The patient stabilised, and a life was saved mid-air, averting an emergency landing. A medical team would be dispatched to wait in Denver, so the lady would receive further medical attention as soon as the plane touched down.
***
Dr Chimwemwe’s infinite game is to roll out the teamwork training package in her hospital and then examine outcomes through satisfaction and exit surveys. Armed with the data from assessing impact, her team will work on a case study and hand it over to the Quality of Care Directorate at the Malawian Ministry of Health.
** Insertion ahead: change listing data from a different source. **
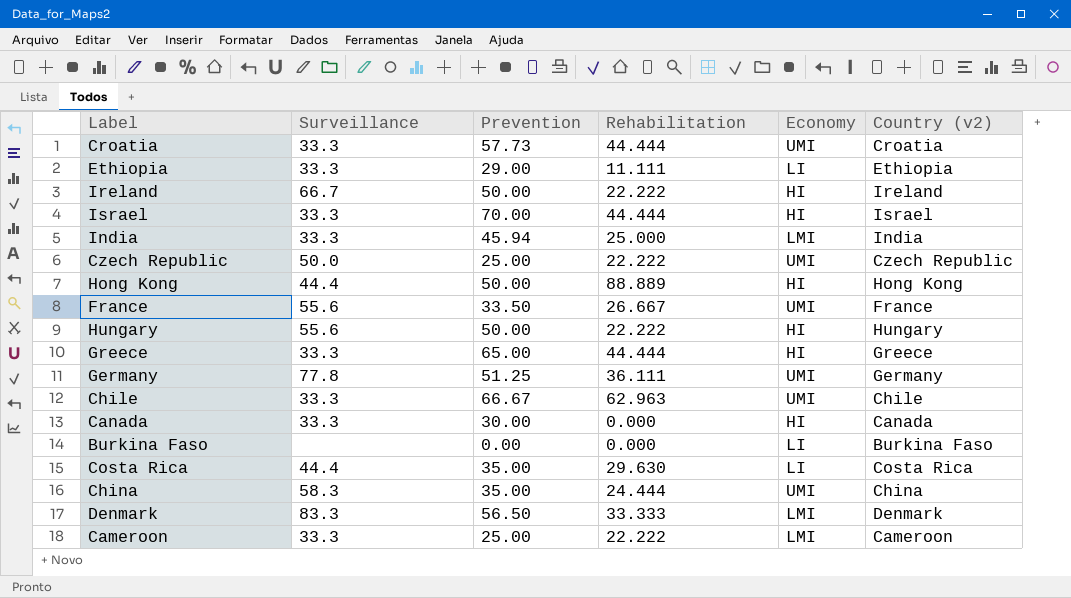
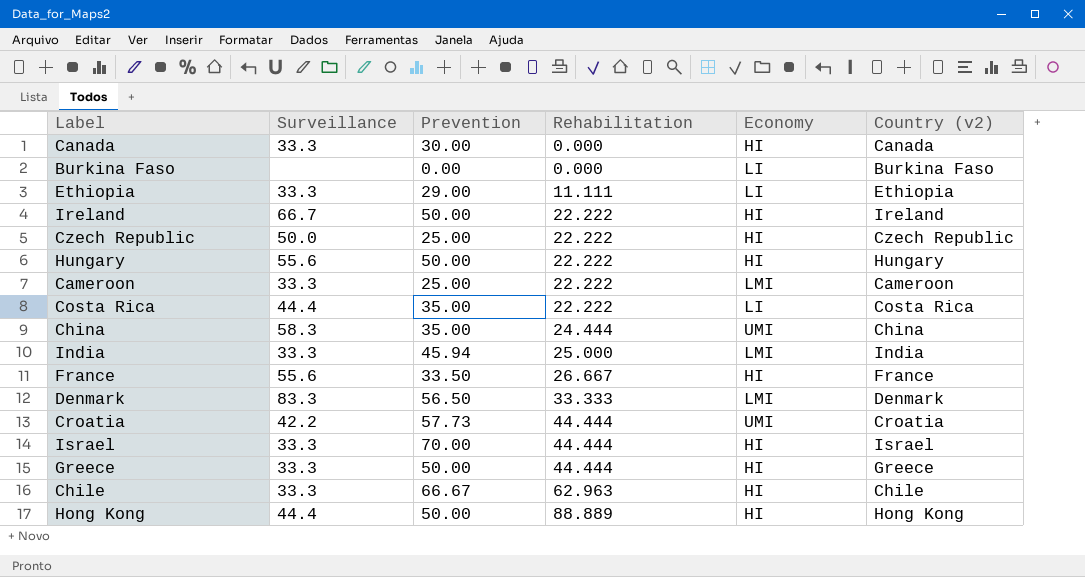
row order: none -> Rehabilitation ascending
row Germany: 77.8 | 51.25 | 36.111 | UMI | Germany -> none
Czech Republic | Economy: UMI -> HI
Costa Rica | Rehabilitation: 29.630 -> 22.222
France | Economy: UMI -> HI
Croatia | Surveillance: 33.3 -> 42.2
Greece | Prevention: 65.00 -> 50.00
Chile | Economy: UMI -> HI

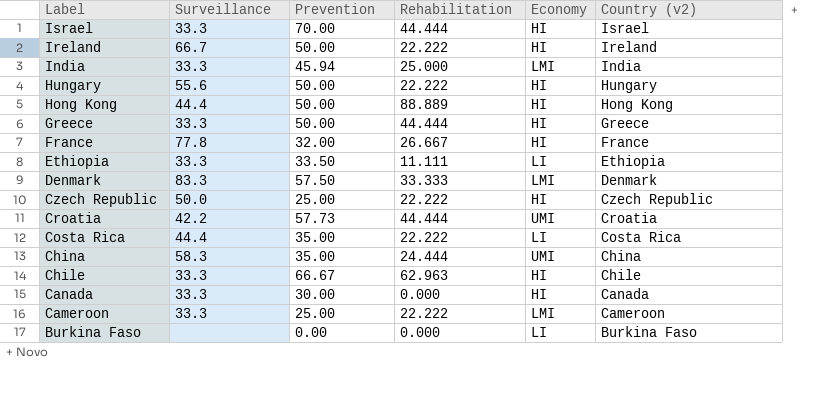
row order: Rehabilitation ascending -> Label descending
France | Surveillance: 55.6 -> 77.8
France | Prevention: 33.50 -> 32.00
Ethiopia | Prevention: 29.00 -> 33.50
Denmark | Prevention: 56.50 -> 57.50

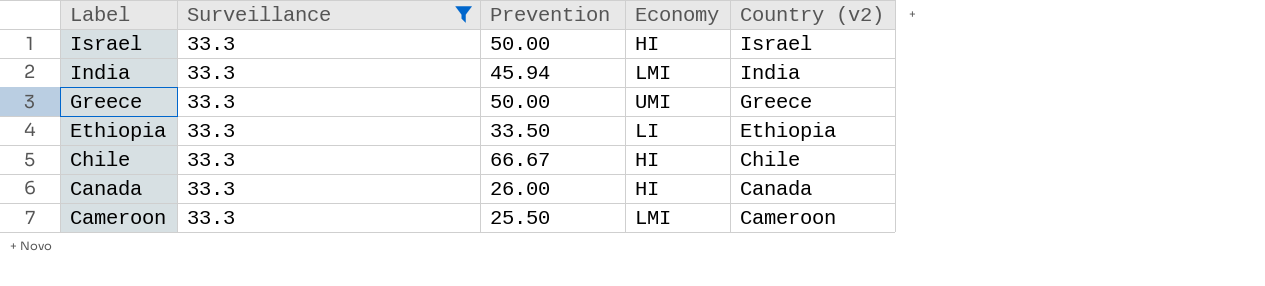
filter: none -> Surveillance = 33.3
column Rehabilitation | position: 4 -> none
Israel | Prevention: 70.00 -> 50.00
Greece | Economy: HI -> UMI
Canada | Prevention: 30.00 -> 26.00
Cameroon | Prevention: 25.00 -> 25.50

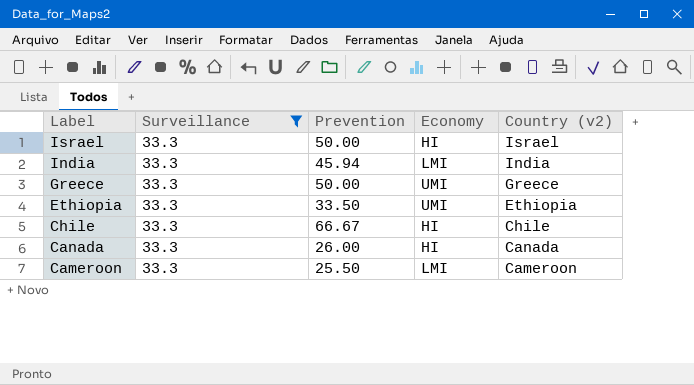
Ethiopia | Economy: LI -> UMI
The ministry has the mandate to disseminate the information to other government hospitals and help them adopt Dr Chimwemwe’s training package.
***
“If I can stop one heart from breaking,
I shall not live in vain;
If I can ease one life the aching,
Or cool one pain,
Or help one fainting robin
Unto his nest again,
I shall not live in vain.”
~If I Can Stop One Heart From Breaking, by Emily Dickinson.
***
Dr Chimwemwe Maluwa Yairo is currently practising as a resident doctor specialising in Ophthalmology at Lion’s Eye Sight Hospital, under Queen Elizabeth Hospital in Blantyre, Malawi.
You can connect with her via LinkedIn.
***
This story is part of a series Lesalon Kasaine is writing, of the stories of select 2025 Mandela Washington Fellows. Read more about the Mandela Washington Fellowship for Young African Leaders, a program run by the US Department of State. Lesalon was himself an MWF 2025 Fellow.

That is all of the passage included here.